The fact that I drag my butt to these torturous workouts, sweating and panting and hurting, is how I prove to myself that I am actually healthy. That this serial killer that lives inside of me is under control. Fear of dying is how I drag myself to class, how I push myself to go harder.
I like things. I am not ashamed to admit this. I am a maximalist. I am more likely to do something if it involves the acquisition and use of things I like. Cute workout clothes, shoes and other gear are a strong motivator for me. There is something akin to triumph when I feel my shoes (or my sticky socks, or the thighs of my workout pants) give out and I know I've worked them so hard that I've earned a fresh pair.
My current obsessions are these dope slip ons from Reebok (I mostly do barefoot or spin shoe workouts so that's how I justified these cuties for wearing to and from class) and these amazing headphones my husband gave me, which have incredible sound, are super comfortable on my ears, and of course, match.
There is nothing like a $10 late cancel fee to get my tush out of bed. I don't know why this is so effective on me, but it is. My beloved clothes not fitting is a close second, followed by the fact that they weigh me every single time I go to the doctor. I hate myself for caring but I do.

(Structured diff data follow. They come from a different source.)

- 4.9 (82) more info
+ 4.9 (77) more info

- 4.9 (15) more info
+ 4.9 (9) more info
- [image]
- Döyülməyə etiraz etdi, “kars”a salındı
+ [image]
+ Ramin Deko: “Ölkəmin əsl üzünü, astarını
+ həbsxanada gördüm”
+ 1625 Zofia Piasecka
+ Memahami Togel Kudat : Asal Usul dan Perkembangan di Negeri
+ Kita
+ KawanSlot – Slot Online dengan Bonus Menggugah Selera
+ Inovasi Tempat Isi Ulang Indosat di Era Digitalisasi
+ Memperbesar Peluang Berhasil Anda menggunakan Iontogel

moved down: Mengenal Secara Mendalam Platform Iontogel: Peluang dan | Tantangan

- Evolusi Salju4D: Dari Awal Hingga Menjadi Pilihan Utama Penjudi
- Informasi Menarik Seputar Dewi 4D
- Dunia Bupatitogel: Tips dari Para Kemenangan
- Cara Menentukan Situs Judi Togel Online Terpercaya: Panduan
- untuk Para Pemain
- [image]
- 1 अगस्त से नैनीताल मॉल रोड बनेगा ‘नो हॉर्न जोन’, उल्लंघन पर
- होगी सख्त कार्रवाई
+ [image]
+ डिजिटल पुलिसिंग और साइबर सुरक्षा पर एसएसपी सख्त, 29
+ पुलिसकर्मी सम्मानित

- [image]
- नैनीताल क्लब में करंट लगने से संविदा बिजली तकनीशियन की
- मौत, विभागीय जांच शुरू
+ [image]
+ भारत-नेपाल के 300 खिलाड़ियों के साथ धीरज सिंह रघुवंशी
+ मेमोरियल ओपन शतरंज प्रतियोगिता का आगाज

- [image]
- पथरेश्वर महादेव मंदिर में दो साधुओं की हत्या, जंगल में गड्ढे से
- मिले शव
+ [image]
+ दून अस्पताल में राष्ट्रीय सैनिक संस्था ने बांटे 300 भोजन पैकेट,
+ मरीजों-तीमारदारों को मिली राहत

Walking to and from a workout class is when I will allow myself to listen to the same song over and over again on repeat. There's usually one song that is the only song I want to listen to at any given point in time. Knowing this is not socially acceptable, I will only indulge in the "repeat one" as a motivator to get up and get moving. I will also use the lure of discovering new songs (workout classes are a prime source of playlist repeat fodder) as a motivator for the times when I am sans repeat song and looking for that next fix.